▶ Instructions to follow
Of all the lines in the entries below, give again exactly those starting at the line containing "tax: 6.5% = 479.63 -> 6.5% = 460.33" and ending at the line containing "sales rep: Kimberly Thomas -> Kimberly Scott", both ends included, and no others.

▶ Data in this exercise
◆ ◆ ◆ ◆ ◆ ◆ ◆

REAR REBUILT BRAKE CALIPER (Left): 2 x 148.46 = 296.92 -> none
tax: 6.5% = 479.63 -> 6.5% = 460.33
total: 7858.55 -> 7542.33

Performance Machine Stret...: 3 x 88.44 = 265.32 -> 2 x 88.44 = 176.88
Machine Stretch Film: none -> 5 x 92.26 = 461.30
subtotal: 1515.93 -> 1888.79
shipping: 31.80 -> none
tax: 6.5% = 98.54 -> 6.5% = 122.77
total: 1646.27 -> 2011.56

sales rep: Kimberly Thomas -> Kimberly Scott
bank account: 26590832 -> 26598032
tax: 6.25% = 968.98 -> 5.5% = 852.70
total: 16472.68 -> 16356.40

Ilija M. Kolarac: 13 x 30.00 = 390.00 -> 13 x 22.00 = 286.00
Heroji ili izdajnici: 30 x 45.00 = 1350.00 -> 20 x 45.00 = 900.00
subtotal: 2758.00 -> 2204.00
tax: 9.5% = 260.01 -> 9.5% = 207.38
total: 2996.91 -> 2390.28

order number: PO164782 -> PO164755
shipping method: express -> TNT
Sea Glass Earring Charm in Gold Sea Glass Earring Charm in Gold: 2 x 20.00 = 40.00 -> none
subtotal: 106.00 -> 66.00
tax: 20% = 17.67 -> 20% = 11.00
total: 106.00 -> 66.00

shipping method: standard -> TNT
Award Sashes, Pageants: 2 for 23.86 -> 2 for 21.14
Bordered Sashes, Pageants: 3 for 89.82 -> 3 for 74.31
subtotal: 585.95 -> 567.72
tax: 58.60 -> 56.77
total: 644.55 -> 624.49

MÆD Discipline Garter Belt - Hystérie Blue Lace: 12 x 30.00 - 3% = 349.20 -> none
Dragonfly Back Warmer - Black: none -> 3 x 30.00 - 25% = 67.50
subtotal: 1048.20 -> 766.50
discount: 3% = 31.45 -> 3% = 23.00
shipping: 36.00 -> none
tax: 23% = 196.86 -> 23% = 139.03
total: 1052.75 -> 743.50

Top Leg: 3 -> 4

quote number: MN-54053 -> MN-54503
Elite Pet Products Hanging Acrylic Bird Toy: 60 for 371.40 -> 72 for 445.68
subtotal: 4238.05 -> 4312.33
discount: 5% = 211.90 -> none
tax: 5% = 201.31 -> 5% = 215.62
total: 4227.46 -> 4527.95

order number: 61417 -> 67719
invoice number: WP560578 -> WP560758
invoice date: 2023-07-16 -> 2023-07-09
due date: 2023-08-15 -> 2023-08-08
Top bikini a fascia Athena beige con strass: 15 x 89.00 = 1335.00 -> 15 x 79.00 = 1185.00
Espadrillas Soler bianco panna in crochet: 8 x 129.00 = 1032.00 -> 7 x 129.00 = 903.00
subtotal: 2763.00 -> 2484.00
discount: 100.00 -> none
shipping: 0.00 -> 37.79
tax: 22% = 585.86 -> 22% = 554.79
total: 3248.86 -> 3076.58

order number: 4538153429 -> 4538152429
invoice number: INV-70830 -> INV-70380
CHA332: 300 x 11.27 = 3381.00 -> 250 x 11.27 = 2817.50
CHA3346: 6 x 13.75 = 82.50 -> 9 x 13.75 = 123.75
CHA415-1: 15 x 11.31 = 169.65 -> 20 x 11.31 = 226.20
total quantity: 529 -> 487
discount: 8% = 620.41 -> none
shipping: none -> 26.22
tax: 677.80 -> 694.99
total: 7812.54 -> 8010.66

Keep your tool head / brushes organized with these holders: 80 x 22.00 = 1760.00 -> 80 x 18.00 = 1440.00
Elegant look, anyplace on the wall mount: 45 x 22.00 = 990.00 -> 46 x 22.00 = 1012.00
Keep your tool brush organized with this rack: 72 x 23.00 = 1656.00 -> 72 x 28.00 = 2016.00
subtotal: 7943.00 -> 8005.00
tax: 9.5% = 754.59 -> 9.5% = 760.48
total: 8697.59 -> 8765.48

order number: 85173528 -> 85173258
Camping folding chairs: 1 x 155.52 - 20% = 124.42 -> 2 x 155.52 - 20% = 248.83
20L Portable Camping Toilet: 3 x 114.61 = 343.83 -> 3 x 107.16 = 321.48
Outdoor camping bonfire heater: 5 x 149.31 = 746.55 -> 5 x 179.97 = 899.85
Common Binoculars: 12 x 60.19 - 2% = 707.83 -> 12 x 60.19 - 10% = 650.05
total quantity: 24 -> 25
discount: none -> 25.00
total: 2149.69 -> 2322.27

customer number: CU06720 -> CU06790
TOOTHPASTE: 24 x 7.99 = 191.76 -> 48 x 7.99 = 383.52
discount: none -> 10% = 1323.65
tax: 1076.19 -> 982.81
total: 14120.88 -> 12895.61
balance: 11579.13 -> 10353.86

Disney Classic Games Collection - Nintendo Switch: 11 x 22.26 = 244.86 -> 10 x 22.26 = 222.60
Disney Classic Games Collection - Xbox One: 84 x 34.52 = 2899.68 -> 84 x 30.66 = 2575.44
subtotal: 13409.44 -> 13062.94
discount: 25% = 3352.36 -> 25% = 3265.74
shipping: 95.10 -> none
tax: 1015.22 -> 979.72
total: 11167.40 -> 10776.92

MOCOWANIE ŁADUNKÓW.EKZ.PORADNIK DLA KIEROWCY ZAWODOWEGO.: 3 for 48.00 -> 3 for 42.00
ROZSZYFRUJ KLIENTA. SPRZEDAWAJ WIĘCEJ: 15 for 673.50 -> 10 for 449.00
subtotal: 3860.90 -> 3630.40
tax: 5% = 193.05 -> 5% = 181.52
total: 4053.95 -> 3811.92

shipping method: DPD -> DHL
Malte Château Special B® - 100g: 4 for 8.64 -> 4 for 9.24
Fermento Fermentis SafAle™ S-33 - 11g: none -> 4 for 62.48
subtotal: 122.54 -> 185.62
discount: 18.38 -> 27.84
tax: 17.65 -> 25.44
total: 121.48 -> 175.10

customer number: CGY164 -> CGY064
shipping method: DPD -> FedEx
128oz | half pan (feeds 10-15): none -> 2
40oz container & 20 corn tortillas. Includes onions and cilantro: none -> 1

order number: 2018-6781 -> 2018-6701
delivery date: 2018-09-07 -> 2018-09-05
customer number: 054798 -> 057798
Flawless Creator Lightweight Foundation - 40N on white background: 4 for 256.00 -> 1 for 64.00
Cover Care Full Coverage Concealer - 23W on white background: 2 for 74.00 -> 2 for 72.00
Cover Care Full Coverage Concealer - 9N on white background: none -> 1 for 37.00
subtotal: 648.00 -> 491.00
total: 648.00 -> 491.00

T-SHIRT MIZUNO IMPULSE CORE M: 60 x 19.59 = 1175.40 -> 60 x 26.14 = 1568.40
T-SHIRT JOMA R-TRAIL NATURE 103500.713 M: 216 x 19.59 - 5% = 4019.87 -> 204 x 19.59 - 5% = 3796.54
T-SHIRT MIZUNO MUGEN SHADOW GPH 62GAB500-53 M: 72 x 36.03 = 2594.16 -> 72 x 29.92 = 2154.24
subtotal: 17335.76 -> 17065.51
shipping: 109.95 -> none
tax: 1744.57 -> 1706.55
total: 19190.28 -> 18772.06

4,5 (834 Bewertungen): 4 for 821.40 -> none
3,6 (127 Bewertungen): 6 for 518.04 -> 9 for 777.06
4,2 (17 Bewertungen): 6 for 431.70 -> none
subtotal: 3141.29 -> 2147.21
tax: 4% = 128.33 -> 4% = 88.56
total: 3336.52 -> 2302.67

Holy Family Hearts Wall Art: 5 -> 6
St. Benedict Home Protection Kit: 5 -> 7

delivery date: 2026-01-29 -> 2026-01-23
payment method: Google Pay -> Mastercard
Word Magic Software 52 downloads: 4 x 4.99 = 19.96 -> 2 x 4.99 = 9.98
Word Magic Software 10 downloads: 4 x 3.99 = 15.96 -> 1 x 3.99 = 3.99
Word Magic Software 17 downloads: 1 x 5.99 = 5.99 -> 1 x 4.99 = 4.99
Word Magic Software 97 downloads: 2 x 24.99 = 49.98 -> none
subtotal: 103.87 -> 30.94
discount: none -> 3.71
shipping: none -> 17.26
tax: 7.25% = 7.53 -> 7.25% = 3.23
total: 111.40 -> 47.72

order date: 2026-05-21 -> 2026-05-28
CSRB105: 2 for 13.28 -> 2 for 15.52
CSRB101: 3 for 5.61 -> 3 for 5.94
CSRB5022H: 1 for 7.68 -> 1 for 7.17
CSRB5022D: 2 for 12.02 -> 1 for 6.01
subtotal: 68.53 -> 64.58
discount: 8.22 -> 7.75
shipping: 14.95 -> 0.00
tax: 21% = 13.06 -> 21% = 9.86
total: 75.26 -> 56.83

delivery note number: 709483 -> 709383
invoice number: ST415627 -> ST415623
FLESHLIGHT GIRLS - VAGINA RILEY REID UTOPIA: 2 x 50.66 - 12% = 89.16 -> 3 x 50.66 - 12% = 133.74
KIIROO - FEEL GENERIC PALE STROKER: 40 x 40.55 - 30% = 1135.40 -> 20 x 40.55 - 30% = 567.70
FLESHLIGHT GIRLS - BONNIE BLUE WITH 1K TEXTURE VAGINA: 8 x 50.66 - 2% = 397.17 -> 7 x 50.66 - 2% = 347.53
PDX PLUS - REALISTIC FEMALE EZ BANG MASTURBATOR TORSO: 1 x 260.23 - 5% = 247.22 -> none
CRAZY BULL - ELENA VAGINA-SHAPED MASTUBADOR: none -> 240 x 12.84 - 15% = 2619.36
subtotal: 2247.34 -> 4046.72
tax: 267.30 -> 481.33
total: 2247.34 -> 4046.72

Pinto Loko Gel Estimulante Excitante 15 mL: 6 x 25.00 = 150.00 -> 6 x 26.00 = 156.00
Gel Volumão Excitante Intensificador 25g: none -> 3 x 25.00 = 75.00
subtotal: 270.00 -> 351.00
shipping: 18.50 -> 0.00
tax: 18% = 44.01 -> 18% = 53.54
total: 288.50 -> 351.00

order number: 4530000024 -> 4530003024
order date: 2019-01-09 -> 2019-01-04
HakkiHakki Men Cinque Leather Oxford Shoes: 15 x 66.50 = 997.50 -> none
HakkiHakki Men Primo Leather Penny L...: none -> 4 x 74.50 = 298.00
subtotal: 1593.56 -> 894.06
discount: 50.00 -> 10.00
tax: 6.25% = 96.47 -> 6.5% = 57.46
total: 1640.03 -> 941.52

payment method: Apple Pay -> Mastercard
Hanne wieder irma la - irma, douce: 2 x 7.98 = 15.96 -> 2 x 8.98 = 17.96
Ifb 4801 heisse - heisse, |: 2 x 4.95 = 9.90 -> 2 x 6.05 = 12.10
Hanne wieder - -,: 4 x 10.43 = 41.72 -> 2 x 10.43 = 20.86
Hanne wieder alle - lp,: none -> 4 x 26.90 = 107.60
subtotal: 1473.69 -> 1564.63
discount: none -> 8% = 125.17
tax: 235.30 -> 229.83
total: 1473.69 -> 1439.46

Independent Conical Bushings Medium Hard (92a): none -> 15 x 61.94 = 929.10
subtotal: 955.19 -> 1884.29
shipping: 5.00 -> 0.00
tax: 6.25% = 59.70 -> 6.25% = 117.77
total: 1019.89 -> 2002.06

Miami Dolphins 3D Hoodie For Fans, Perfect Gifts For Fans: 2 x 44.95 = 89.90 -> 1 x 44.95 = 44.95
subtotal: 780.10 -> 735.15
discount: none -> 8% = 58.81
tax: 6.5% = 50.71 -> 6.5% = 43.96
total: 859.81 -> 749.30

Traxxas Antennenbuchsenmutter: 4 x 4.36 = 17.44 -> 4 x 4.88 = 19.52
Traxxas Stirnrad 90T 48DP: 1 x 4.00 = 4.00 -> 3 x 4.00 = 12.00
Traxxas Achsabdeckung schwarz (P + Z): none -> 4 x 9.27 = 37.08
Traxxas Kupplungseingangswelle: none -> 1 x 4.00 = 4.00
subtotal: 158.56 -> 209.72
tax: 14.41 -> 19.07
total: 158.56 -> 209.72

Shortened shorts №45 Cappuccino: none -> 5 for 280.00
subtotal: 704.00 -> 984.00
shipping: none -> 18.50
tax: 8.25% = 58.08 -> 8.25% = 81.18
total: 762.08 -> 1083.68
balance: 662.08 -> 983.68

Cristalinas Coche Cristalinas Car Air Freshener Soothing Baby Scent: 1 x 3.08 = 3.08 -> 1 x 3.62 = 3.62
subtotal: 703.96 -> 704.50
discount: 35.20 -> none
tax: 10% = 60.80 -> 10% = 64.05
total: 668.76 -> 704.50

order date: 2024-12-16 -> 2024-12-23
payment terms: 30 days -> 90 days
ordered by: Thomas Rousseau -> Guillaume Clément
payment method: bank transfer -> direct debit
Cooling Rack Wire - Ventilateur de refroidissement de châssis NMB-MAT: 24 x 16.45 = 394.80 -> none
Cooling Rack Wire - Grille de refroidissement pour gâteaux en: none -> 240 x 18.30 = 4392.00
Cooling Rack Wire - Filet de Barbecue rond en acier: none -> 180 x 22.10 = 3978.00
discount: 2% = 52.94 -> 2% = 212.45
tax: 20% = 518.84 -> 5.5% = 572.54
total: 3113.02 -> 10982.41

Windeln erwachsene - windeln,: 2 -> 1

◆ ◆ ◆ ◆ ◆ ◆ ◆

▶ Completed exercise
tax: 6.5% = 479.63 -> 6.5% = 460.33
total: 7858.55 -> 7542.33

Performance Machine Stret...: 3 x 88.44 = 265.32 -> 2 x 88.44 = 176.88
Machine Stretch Film: none -> 5 x 92.26 = 461.30
subtotal: 1515.93 -> 1888.79
shipping: 31.80 -> none
tax: 6.5% = 98.54 -> 6.5% = 122.77
total: 1646.27 -> 2011.56

sales rep: Kimberly Thomas -> Kimberly Scott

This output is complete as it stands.